[Source information Boundary: Start]

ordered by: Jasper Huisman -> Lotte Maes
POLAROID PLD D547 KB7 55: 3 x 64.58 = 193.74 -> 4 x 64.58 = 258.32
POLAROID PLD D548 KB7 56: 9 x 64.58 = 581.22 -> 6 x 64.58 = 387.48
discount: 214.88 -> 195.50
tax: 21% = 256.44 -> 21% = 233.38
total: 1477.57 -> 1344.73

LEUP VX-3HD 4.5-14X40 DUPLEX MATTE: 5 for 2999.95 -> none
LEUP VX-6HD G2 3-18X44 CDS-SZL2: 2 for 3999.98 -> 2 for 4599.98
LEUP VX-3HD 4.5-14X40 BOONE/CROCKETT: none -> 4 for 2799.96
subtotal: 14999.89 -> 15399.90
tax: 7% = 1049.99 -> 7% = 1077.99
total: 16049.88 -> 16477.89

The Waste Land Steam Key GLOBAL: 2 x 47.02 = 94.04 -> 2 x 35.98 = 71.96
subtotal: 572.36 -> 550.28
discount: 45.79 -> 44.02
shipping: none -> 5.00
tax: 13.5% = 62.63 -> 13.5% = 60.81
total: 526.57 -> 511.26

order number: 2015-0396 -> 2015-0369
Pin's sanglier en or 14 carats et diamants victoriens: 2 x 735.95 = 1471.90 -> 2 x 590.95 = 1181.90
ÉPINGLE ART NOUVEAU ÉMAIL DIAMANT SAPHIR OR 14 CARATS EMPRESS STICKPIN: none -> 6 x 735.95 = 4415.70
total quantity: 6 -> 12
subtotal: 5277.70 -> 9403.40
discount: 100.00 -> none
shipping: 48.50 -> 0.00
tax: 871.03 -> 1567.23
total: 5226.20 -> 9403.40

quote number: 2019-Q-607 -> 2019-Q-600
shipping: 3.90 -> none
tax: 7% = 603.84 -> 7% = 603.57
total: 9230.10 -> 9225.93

[Source information Boundary: End]

The string "POLAROID" shows up in some lines of the listing. Copy each such line.

**Response:**
POLAROID PLD D547 KB7 55: 3 x 64.58 = 193.74 -> 4 x 64.58 = 258.32
POLAROID PLD D548 KB7 56: 9 x 64.58 = 581.22 -> 6 x 64.58 = 387.48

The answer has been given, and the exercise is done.